Can we move the protobuf definition code here to 
{{StorageContainerDatanodeProtocol.proto}}? Since this proto is serving the 
protocol between SCM and datanode.

*BlockDeletionTransaction.java*

line 25 - 30, suggestion to add some more explaination to the java doc, such 
as: a block deletion transaction represents a block deletion message send from 
SCM to datanode, which contains a number of under deletion blocks in a 
container and a txid as an unique ID to track the progress.

*DeletedBlockLog.java*

minor line 53: suggest to remove word DB from the java doc, as the interface 
might be implemented by some other form of logs in future

*DeletedBlockLogImpl.java*

line 56: I think the log impl should be self contained, we don't need to pass a 
{{MetadataStore}} argument in its constructor.  The constructor should handle 
following cases, 1) if db already exists, load the db using metadata store API; 
2) if db doesn't exists, create the DB on the given path (from configuration); 

line 70: this iterates the DB to get latest key, this is not efficiency I 
think. Maybe we can maintain latest txid in same database with a prefix? e.g 
#latest#latest_txid

line 110: this might have problem.. e.g you have listed tx 1,3,5 (2,4 has been 
committed), then 4 won't be a valid start key anymore.
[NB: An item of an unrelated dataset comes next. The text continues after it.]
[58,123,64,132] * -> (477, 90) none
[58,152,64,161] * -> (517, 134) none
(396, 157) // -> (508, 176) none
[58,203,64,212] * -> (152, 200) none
line 141: should it be {{> MAX_RETRY}}? The init count is 0, means this 
transaction has not yet sent to datanode, if we want to support max time of 
retries, e.g 5, we need to revise this check to >5, correct?
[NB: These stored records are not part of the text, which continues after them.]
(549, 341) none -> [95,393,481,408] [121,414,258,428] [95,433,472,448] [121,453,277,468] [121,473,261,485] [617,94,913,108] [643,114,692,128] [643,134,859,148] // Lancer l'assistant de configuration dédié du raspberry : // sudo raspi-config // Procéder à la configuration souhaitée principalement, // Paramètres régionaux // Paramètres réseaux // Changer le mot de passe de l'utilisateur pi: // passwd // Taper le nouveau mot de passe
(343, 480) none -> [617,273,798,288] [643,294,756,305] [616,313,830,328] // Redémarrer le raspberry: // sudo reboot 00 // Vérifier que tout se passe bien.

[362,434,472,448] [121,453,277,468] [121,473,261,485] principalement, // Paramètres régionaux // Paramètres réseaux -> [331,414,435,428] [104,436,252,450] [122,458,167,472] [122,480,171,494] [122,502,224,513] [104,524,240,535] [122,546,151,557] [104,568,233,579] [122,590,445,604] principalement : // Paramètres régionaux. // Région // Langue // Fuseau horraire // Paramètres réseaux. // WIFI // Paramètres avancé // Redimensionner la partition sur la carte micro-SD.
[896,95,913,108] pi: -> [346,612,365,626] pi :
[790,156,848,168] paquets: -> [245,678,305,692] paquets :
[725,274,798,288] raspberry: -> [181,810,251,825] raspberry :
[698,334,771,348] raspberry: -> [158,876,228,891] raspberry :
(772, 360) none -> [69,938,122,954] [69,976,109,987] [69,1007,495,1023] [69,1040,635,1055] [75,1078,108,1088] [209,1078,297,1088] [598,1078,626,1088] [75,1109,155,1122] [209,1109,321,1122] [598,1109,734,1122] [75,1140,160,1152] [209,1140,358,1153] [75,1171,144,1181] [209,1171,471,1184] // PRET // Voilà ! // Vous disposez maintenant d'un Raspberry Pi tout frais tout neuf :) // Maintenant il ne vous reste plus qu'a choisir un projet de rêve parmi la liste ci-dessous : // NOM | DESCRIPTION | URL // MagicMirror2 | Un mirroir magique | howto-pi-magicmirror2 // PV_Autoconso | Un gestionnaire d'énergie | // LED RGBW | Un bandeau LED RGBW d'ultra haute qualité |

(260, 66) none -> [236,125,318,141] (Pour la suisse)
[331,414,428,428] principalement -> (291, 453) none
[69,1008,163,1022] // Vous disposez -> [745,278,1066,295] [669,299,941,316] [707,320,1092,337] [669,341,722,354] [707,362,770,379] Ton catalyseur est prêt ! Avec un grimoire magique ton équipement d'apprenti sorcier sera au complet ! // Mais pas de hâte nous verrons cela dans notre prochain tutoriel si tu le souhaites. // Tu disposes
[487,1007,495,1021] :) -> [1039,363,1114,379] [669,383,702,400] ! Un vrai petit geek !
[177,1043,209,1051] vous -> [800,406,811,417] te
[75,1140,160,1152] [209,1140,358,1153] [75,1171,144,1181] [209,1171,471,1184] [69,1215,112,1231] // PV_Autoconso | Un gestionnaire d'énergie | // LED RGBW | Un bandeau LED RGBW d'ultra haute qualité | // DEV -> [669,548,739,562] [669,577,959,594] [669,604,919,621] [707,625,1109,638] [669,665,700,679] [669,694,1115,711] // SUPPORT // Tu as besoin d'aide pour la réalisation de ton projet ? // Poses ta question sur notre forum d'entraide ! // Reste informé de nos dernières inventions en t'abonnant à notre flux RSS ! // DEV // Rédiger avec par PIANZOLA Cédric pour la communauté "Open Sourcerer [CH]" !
line 189: this may introduce some race condition here. For example, if line 189 
succeed but line 193 failed, in this case DB entry not updated but txid 
incremented by 1, can you fix this inconsistency?

*TestDeletedBlockLog.java*

I think we need to add more test cases here. We need to at least address 
following

{{testGetTransactions}}: 1) can we test the case that to generate 40 tx, then 
fetch 30, 30, we need to ensure the 2nd time returns last 10 plus first 20; 2) 
can we add a test case that when the log is empty, we fetch an empty list?

{{testIncrementCount}}: we need to add the test to make sure it is in range 
[-1, MAX_RETRY], currently it only tests 0 to 1.

{{testCommitTransactions}}: can we add a test case to generate 40 tx, then 
commit random number of tx, then fetch 20, 20 to verify we can still get things 
we want?

We also need to add a brand new test case to simulate SCM restart, init 
DeletedBlockLog, add some updates, then restart it and make sure nothing lost.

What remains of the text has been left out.